With the Indiana Hoosiers extending Curt Cignetti, this arguably means that the best head coaching candidate that could have been on the market will no longer be on the market. Cignetti had become the talk of the college football world while leading the Hoosiers to a 10-0 record in his first season at the helm, and Indiana felt comfortable enough to make a major commitment to him. He will earn $8 million per year for the next eight years, with an annual retention bonus of $1 million. His buyout reached 70 million dollars.

This will be one of the most interesting revolutions in the coaching carousel in some time. Although six Group of Five jobs are open, we cannot reasonably expect the best potentially open job in the Power Four to be Purdue. Someone least expected will receive the ax by the end of the month. It is the nature of the beast in the college football coaching profession, people.

So with Cignetti remaining at Indiana for the foreseeable future, we have to wonder who this news has affected most negatively. For someone to be good at soccer means someone else must be bad, because there are only so many games to play in a season. I think if Indiana hadn’t gotten ahead of themselves, one of these teams would have done what it took to make him their next head coach.

Let’s start with a head coach who could end up leaving on his own after destroying a program.

I’m going to keep saying this until I’m blue in the face. Jennifer Cohen didn’t hire Lincoln Riley. Mike Bohn did it, and he’s no longer calling the shots in the USC Trojans athletic department. Riley had an excellent five-year run at Oklahoma in the extended wake of Bob Stoops. Now, in year three at USC, everyone wants him out of the Trojan family, and even they are starting to turn on him.

While I don’t know if Cignetti would have been the right fit for USC, he knows how to win wherever he goes. He’s been ultra-aggressive in the transfer portal after leaving James Madison for Indiana to help turn around the Hoosiers’ roster on the fly. He would quickly eradicate the entitlement (or whatever you want to call it) that has plagued USC for decades. I don’t think this is a USC type hire, but at this point it could be a good thing.

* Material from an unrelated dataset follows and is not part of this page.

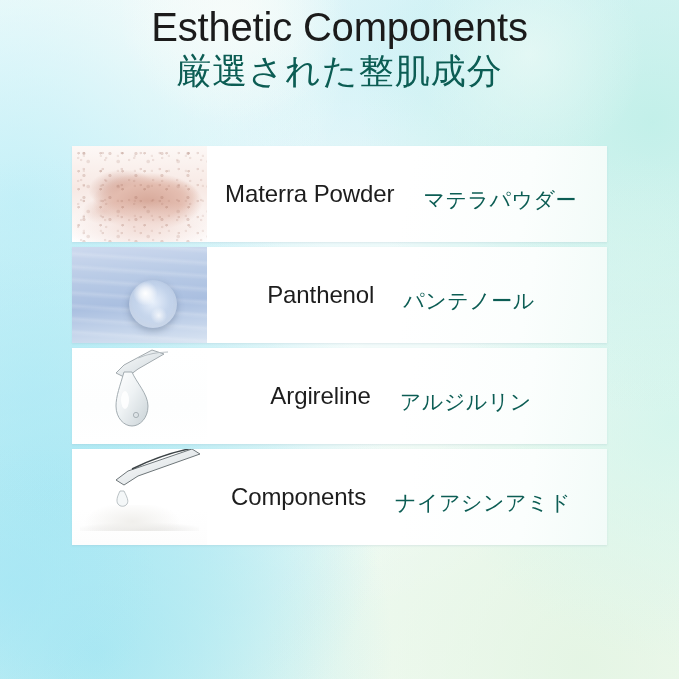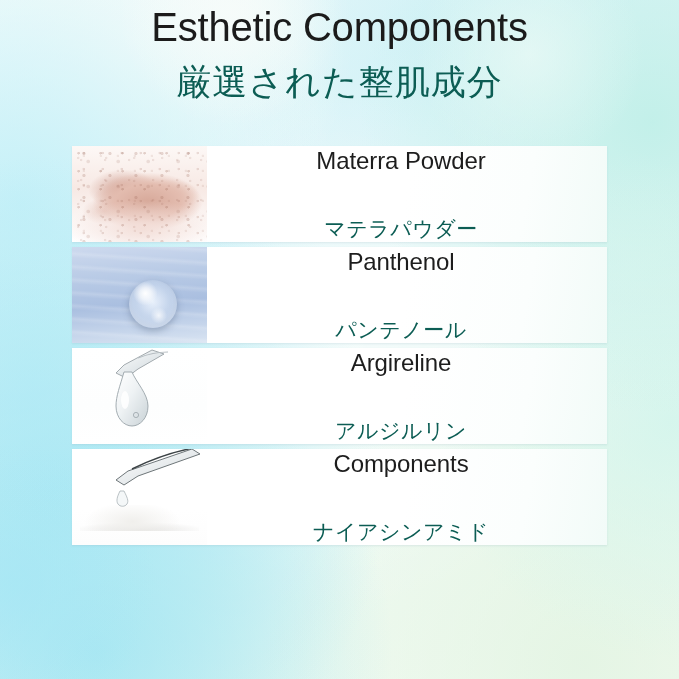"厳選された整肌成分" #title-ja { font-family: Liberation Serif, serif -> Liberation Sans, sans-serif; margin-top: 12px -> 0 }
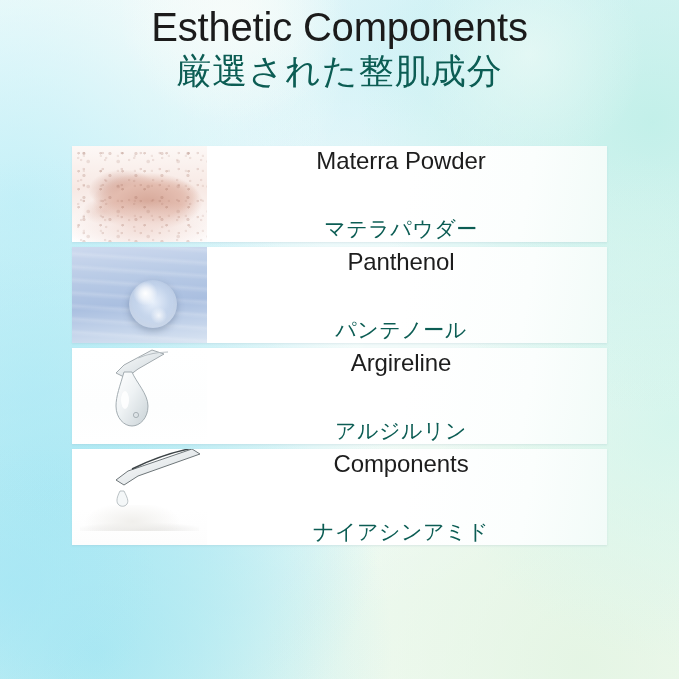"Materra Powder" .row-text { flex-direction: column -> row }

Frankly, it would serve USC well to hire a blue-collar head coach with a lunch mentality to start winning big again. If Riley is released or heads towards the NFL On his own, the first name I would look for is Iowa State’s Matt Campbell. Campbell may be Midwestern to the bone, but now in the Big 10, USC needs a head coach who knows how to win games in this part of the country. Campbell certainly does, as does Cignetti.

Considering USC won’t want to admit defeat just yet for hiring Riley, it was always going to be a long shot.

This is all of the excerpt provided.